Politics of yet another different kind is traversed in Brit Bunkley’s video piece, The Killing Chain. We are provided with paned and aerial views of the overgrown ruins of what was once a freezing works. This ultra-unromantic setting becomes—via the machinations of time, and the collapse of what was once a New Zealand primary industry—a picture, ironically looked at nostalgically, courtesy of the treatment the artist gives it. We don’t have ruined castles to evoke a romantic bygone past in this country, but here Bunkley, with a touch of the paradoxical, gives us a ‘brutal’ equivalent. Bush clad chunks of concrete, an abattoir, take on the role of the quixotic and dreamy days-of-yore-a commentary itself on the nature of the New Zealand psyche.

Again the political percolates beneath another work, this time a sculptural piece by Oliver Cain, a ceramic that has echoes of Duchamp’s Fountain. That particular work had strident political overtones (anti art / anti war) and Cain’s Fruit Bowl, playfully engages in a social war—the politics of sex and gender in its reference to the ‘fraught world’ of the male homosexual. A urinal stuffed with ceramic bananas says it all and says it rather cheerfully and somewhat sardonically.

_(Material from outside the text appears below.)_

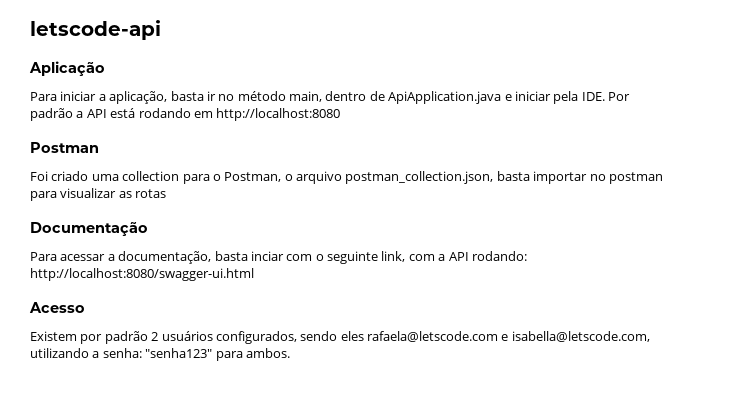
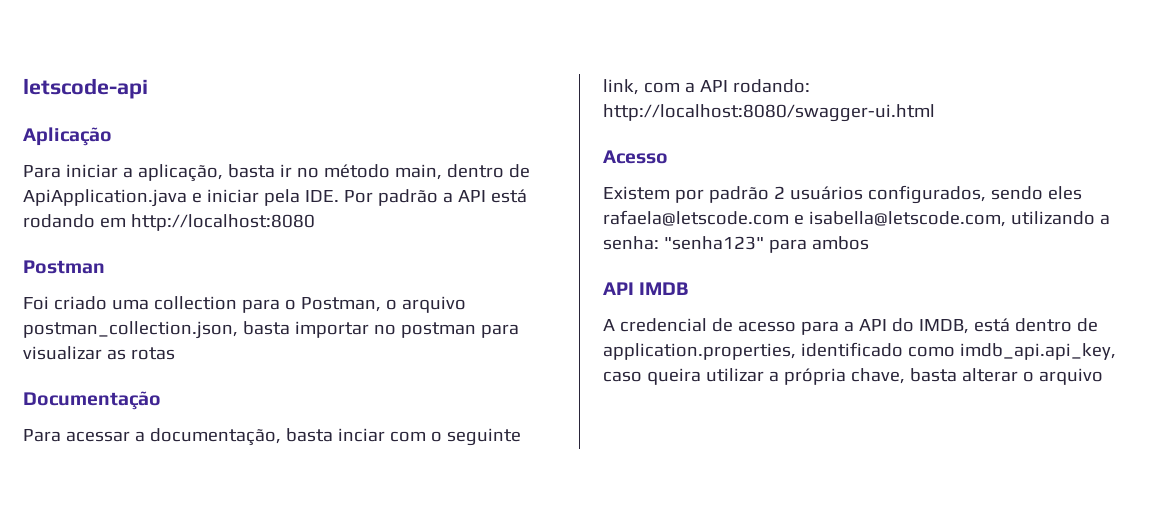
[245,348,290,358] ambos. -> [811,236,869,250] [603,282,689,295] [603,318,1098,335] [603,342,1116,360] [603,368,1103,385] ambos // API IMDB // A credencial de acesso para a API do IMDB, está dentro de application.properties, identificado como imdb_api.api_key, caso queira utilizar a própria chave, basta alterar o arquivo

Thus far the artists selected for scrutiny have held up a mirror in which we can gaze and see ourselves reflected back. Sometimes it is not always a pretty sight and Mark Purdom adds to the disquiet in his photo, Late Model Mazda. Late, as in, deceased.

Here the underbelly of the New Zealand male subculture is exposed to reveal its destructive and violent proclivities. No conserving, save the planet, think of the environment, going on here. This is boy racer territory, with all its mindless yahoo appetites blatantly on display in a burnt-out car discarded next to a burgeoning field of maze or wheat. The juxtaposition is both poignant and apt, all presented, pertinently, beneath a bright blue cloudless sky.

An example of the non-political stuff on show is Kyle Sattler’s piece, which does Len Lye on steroids. Various abstract shapes morph and change at speed on his multi monitor video work, creating a visual feast of expressionist marks and forms that dance, mutate and pirouette in front of us. But the artist obviously deemed such playfulness not sufficient in itself and felt compelled to load and layer it with deep, dire and meaningful pronouncements that are reflected in the title: Has It Ever Been More Tense Than Now: The Post Covid Apocalypse. Completely unrequired.

No such imperatives operate in the work of Mark Soltero, who simulates something like a Rorschach test on a very large canvas, and then tells us it is based on the shadows cast by one of those old movie seats from cinemas of a bygone era. From a distance it looks like a butterfly, or perhaps a lattice wrought iron gateway, leading one into some celestial abode. All to do with memory, perception and history.

A similar shift that begins with the banal and seeks transcendence is found in the work of Ruth Cleland. Her graphite on board contribution, Concrete 2, replicates the surface of a concrete slab with meticulous precision, as if in search of concealed meaning which only the closest and most scrupulous scrutiny will reveal.

This discussion represents just a small taste of works, political and non-political, that vie for attention in this award exhibition, which sees 38 of Aotearoa New Zealand’s best and brightest practitioners display their wares for the discerning viewer. Because of Covid interruptions, the show will have an extended season into the New Year. For those visiting the region, conditions permitting, it is well worth a look.